2. By the same token, competitive friction within a constellation usually dulls its competitive edge, by diverting and duplicating internal efforts.

3. Competition between constellations tends to enhance collaboration within them, because it draws members closer together behind a common goal.

4. Conversely, forces that reduce rivalry between groups -- such as common standards or common allies -- tend to hurt the unity of each group by generating split loyalties.

5. Finally, rivalry among members of a constellation, while usually reducing the effectiveness of the group as a whole, sometimes benefits individual members by increasing their bargaining power over other members.

Exhibit III 

Selected Businesses with Collective Competition, c. 1994

Source: Gomes-Casseres, "The Alliance Revolution"
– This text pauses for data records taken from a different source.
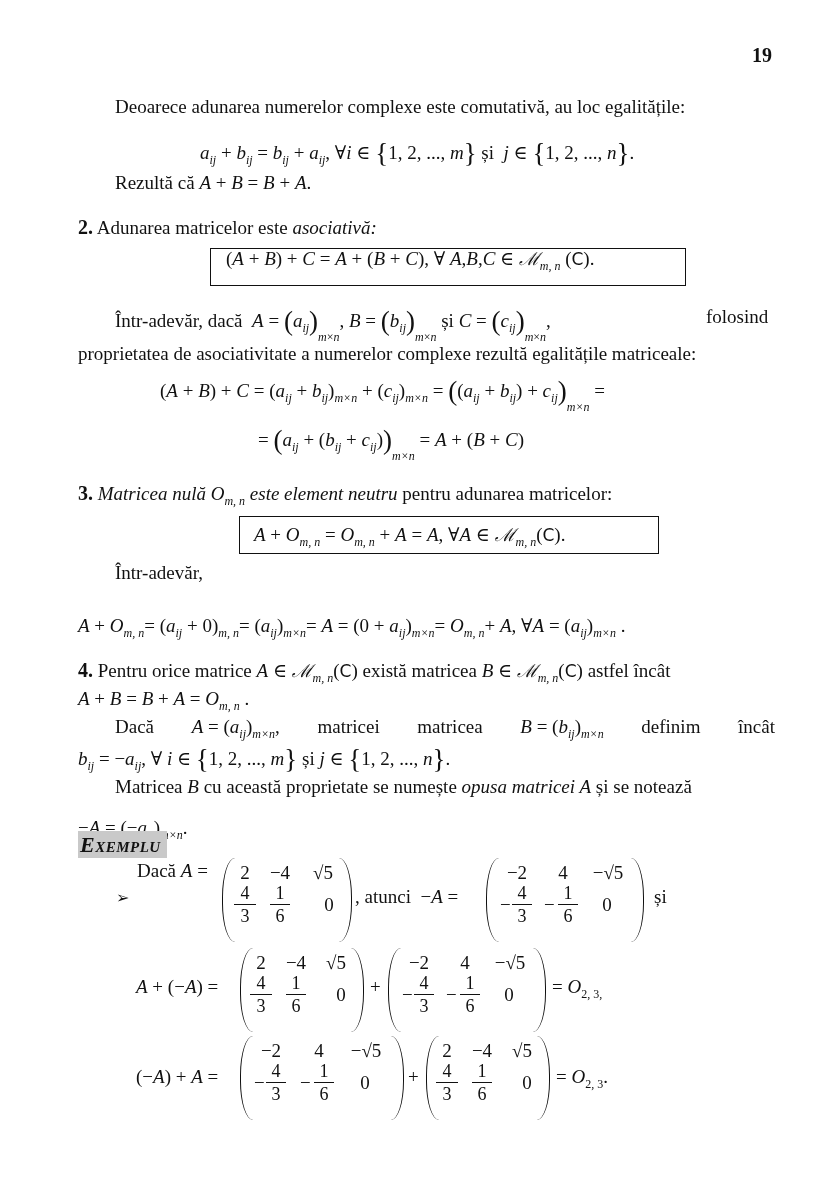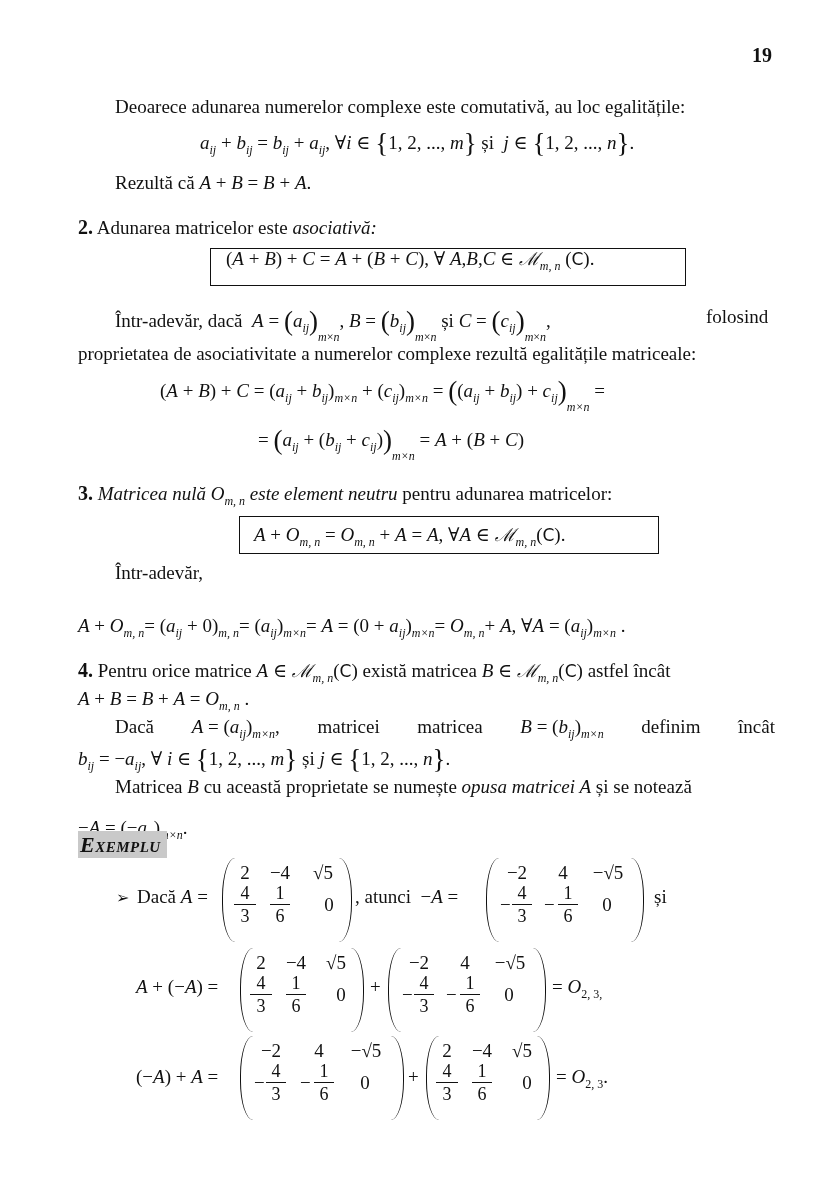--- a/index.html
+++ b/index.html
@@ -35,7 +35,7 @@
 <div class="abs b" style="left:752px; top:44px; font-size:20px;">19</div>
 
 <div class="abs" style="left:115px; top:96px;">Deoarece adunarea numerelor complexe este comutativă, au loc egalitățile:</div>
-<div class="abs" style="left:200px; top:128px;">
+<div class="abs" style="left:200px; top:138px;">
   <span class="i">a</span><span class="sub">ij</span> + <span class="i">b</span><span class="sub">ij</span> = <span class="i">b</span><span class="sub">ij</span> + <span class="i">a</span><span class="sub">ij</span>, ∀<span class="i">i</span> ∈ <span class="big">{</span>1, 2, ..., <span class="i">m</span><span class="big">}</span> și&nbsp; <span class="i">j</span> ∈ <span class="big">{</span>1, 2, ..., <span class="i">n</span><span class="big">}</span>.
 </div>
 <div class="abs" style="left:115px; top:172px;">

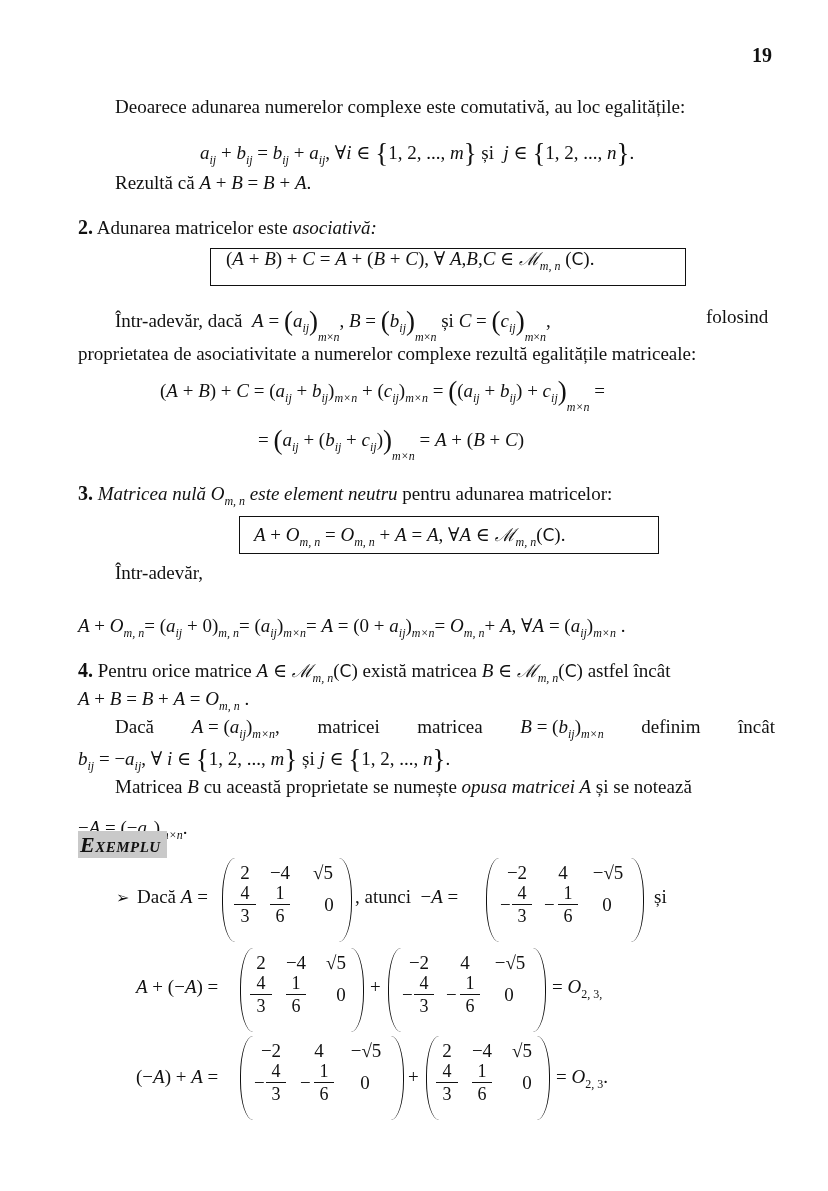--- a/index.html
+++ b/index.html
@@ -116,7 +116,7 @@
 </div>
 
 <div class="abs" style="left:116px; top:888px; font-size:16px;">➢</div>
-<div class="abs" style="left:137px; top:886px;text-align:right;">
+<div class="abs" style="left:137px; top:860px;text-align:right;">
   <span>Dacă</span> <span class="i">A</span> =
 </div>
Do these conclusions apply to your industry? The answer depends on whether collective competition has spread in your business. You have to look carefully at the competitors in the industry and examine how products are developed, manufactured and sold.
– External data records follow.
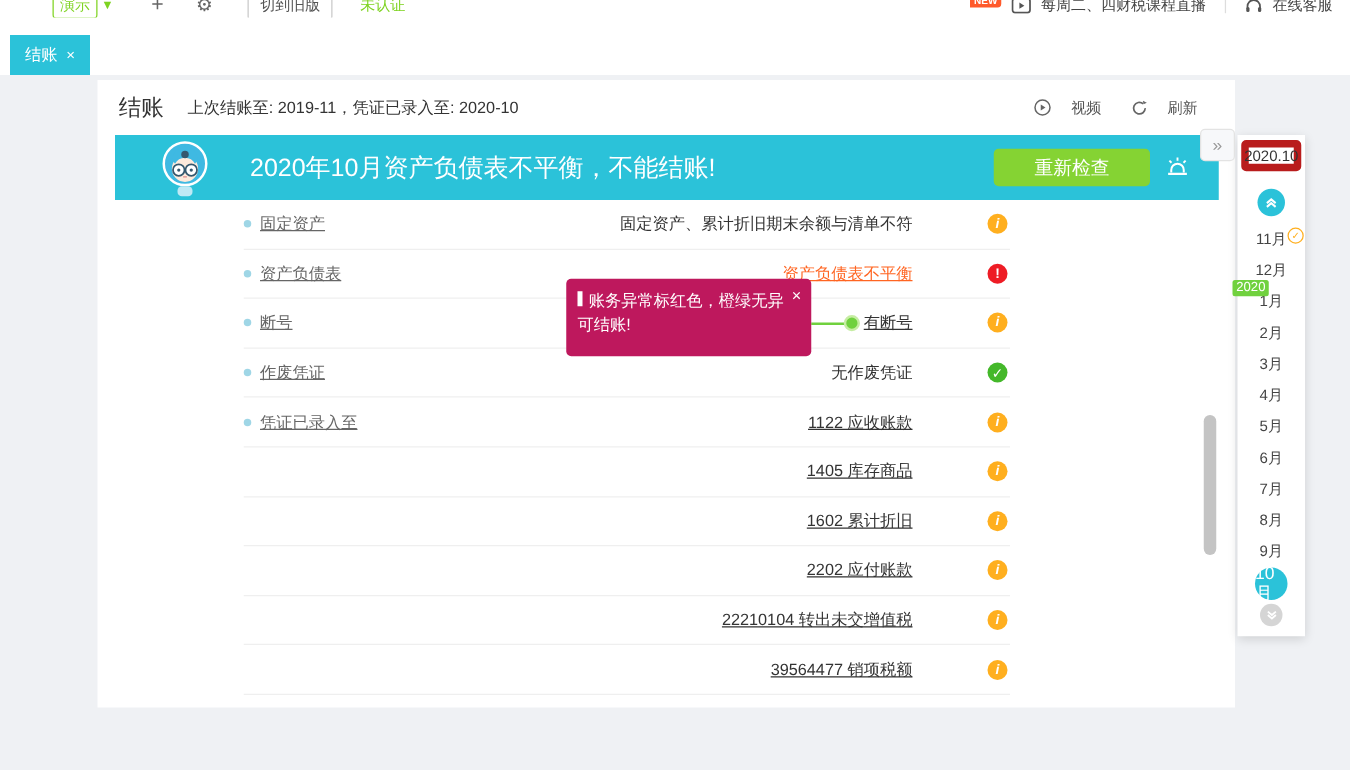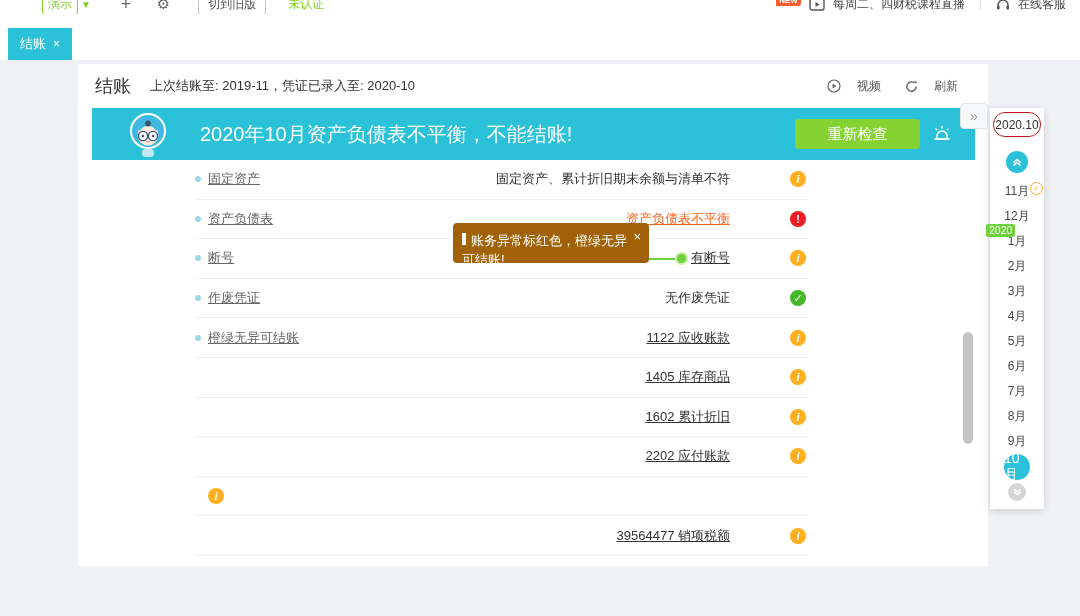--- a/index.html
+++ b/index.html
@@ -69,7 +69,7 @@
 
   
   .month-panel { position:absolute; left:990px; top:108px; width:54px; background:#fff; box-shadow:0 2px 8px rgba(0,0,0,.14); padding-bottom:8px; z-index:4; }
-  .period-box { margin:4px 3px 0 3px; height:25px; border:1px solid #b91c1c; border-radius:12px; font-size:12px; color:#333; display:flex; align-items:center; justify-content:center; cursor:pointer; background:#fff; }
+  .period-box { margin:4px 3px 0 3px; height:25px; border:6px solid #b91c1c; border-radius:4px; font-size:12px; color:#333; display:flex; align-items:center; justify-content:center; cursor:pointer; background:#fff; }
   .nav-circle { width:22px; height:22px; border-radius:50%; margin:14px auto 6px auto; display:flex; align-items:center; justify-content:center; cursor:pointer; }
   .nav-up { background:#2bc2d9; }
   .nav-down { background:#d5d5d5; width:18px; height:18px; margin:4px auto 0 auto; }

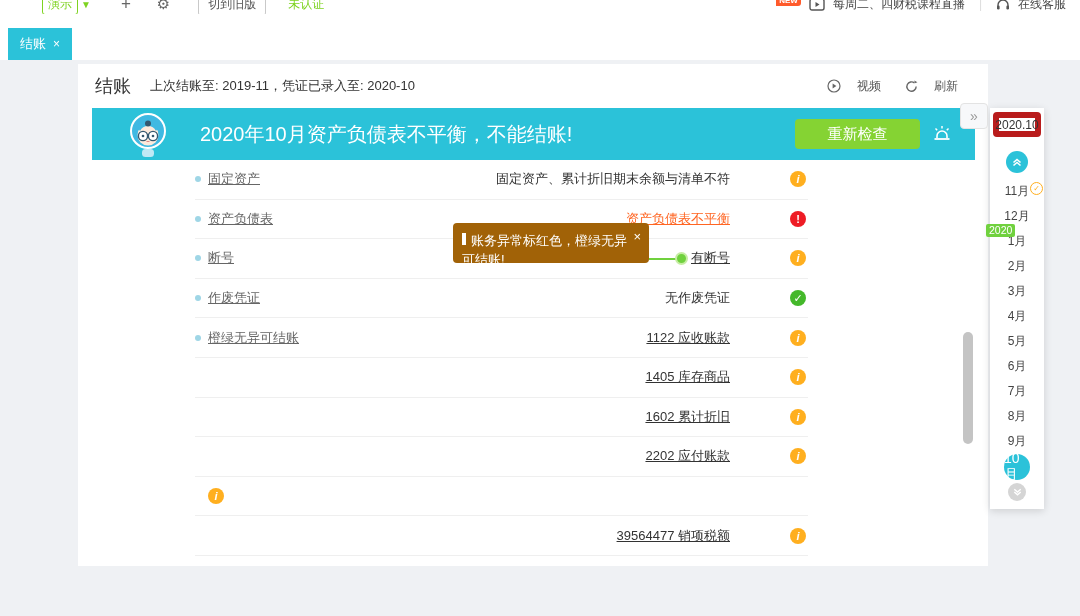--- a/index.html
+++ b/index.html
@@ -55,7 +55,7 @@
   .status-icon.success { background:#44b82a; }
 
   
-  .tooltip { position:absolute; left:258px; top:-16px; width:196px; height:40px; background:#a16207; border-radius:4px; color:#fff; font-size:13px; line-height:19px; padding:8px 20px 8px 9px; z-index:6; }
+  .tooltip { position:absolute; left:258px; top:-16px; width:196px; height:62px; background:#be185d; border-radius:4px; color:#fff; font-size:13px; line-height:19px; padding:8px 20px 8px 9px; z-index:6; }
   .tt-bar { display:inline-block; width:4px; height:12px; background:#fff; margin-right:5px; }
   .tt-close { position:absolute; top:7px; right:8px; font-size:13px; line-height:1; cursor:pointer; }
   .tt-line { position:absolute; left:454px; top:19px; width:28px; height:2px; background:#70d13e; z-index:5; }

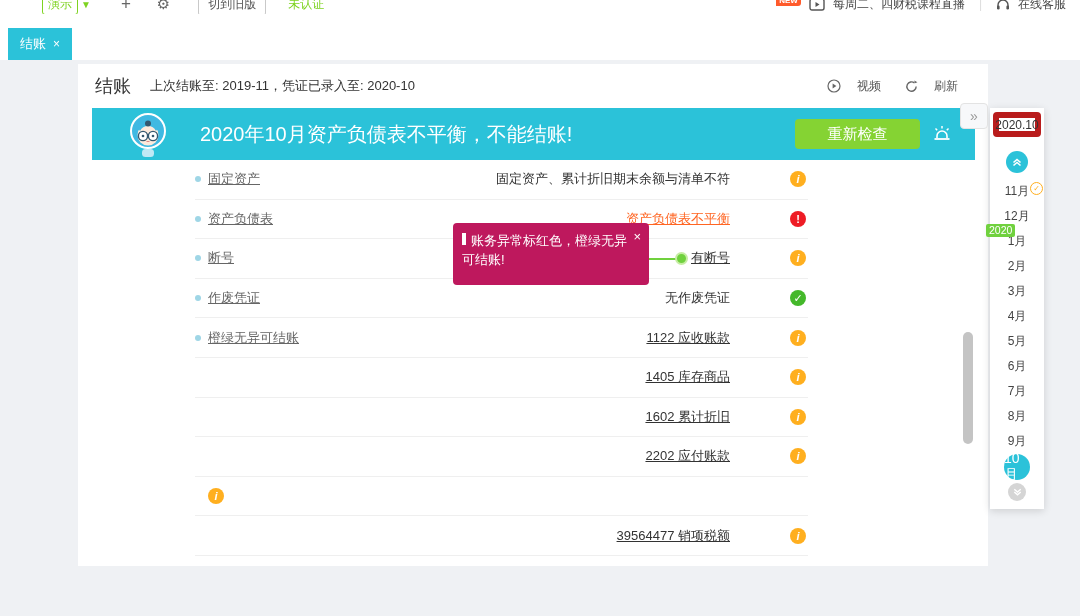--- a/index.html
+++ b/index.html
@@ -203,7 +203,7 @@
 
     <div class="row">
       <span class="bullet"></span>
-      <span class="row-label">橙绿无异可结账</span>
+      <span class="row-label">凭证已录入至</span>
       <span class="row-value link">1122 应收账款</span>
       <span class="status-icon warning">i</span>
     </div>

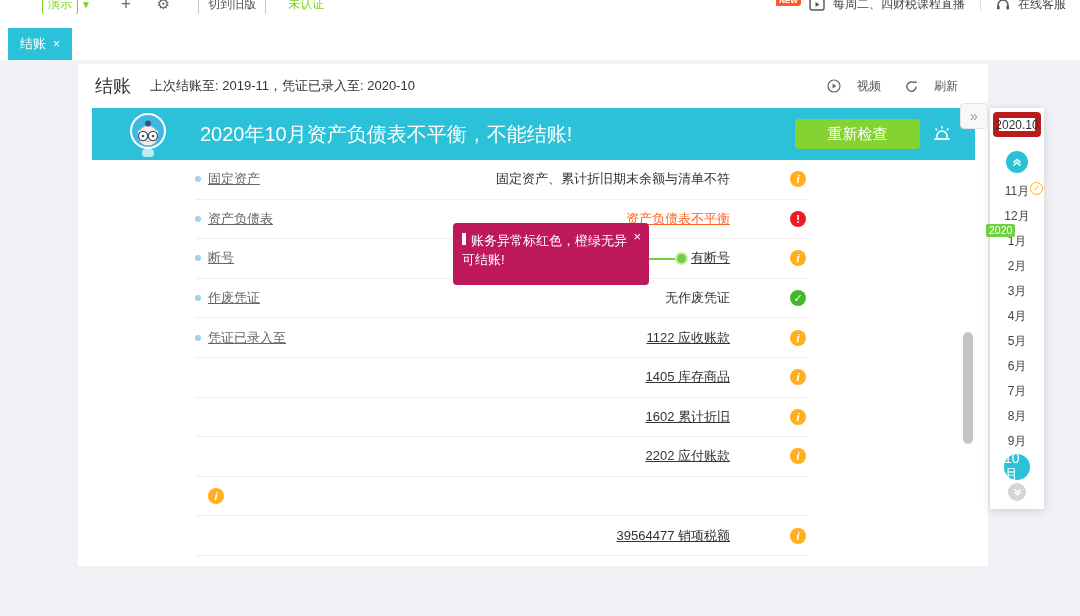--- a/index.html
+++ b/index.html
@@ -232,6 +232,7 @@
     <div class="row">
       <span class="bullet hidden"></span>
       <span class="row-label"></span>
+      <span class="row-value link">22210104 转出未交增值税</span>
       <span class="status-icon warning">i</span>
     </div>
Are alliances important in many parts of the value chain? Is the web of relationships in the industry dense and intricate? Are there few companies left that still compete as single entities, relying mostly on internal capabilities and on arm's-length contracts with outsiders? Have constellations changed the terms of competition, such as the scale and scope required for success?

The evidence so far suggests that collective competition has already emerged in a wide variety of environments and will continue to spread. The accompanying exhibit gives a sampling of businesses already in the throes of the new style of rivalry.

A constellation is only as strong as the alliances that link its partners to each other. To win in collective competition, therefore, companies must carefully manage their key alliances. Here are the factors that have made alliances such as that between Xerox and Fuji Xerox successful:

1. Have a clear strategic purpose. Alliances are never an end in themselves -- they ought to be tools in service of a business strategy.

2. Find a fitting partner. This means a partner with compatible goals and complementary capabilities.

3. Specialize. Allocate tasks and responsibilities in the alliances in a way that enables each party to do what each does best.

4. Create incentives for cooperation. Working together never happens automatically, particularly when partners are former rivals.

5. Minimize conflicts between partners. The scope of the alliance and of partners' roles should avoid pitting one against the other in the market.

6. Share information. Continual communication develops trust and also keeps joint projects on target.

7. Exchange personnel. Regardless of the form of the alliance, personal contact and site visits are essential for maintaining communication and trust.

8. Operate with longtime horizons. Mutual forbearance in solving short-run conflicts is enhanced by the expectation of future gains.

9. Develop multiple joint projects. Successful cooperation on one project can help partners weather the storm in less successful joint projects.

10. Be flexible. Alliances are open-ended, dynamic relationships that need to evolve in step with their environment and in pursuit of new opportunities.

Reprint No. 97108


(1) Adam Smith, "An Inquiry Into the Nature and Causes of the Wealth of Nations'' (Modern Library, Random House, 1937), p. 128. Originally published in 1776.

(2) The rise of new competitors was in part enabled by the Federal Trade Commission's antitrust actions against Xerox. In 1973, the F.T.C. charged that Xerox's pricing, leasing and patent-licensing practices violated the Sherman Antitrust Act. It demanded that Xerox offer royalty-free licenses on all its copier patents, that it divest itself of Rank Xerox (its joint venture with Britain's Rank Organization) and Fuji Xerox and that it allow third parties to service copiers leased from Xerox. Xerox signed a consent decree in 1975, in which it agreed, among other things, to license more than 1,700 past and future patents for a period of 10 years. Competitors were permitted to license up to three patents free from royalties, to pay five-tenths of 1 percent of revenues on the next three and to license additional patents royalty-free. Kodak, I.B.M., Canon and Ricoh were among the companies to secure Xerox licenses under this arrangement.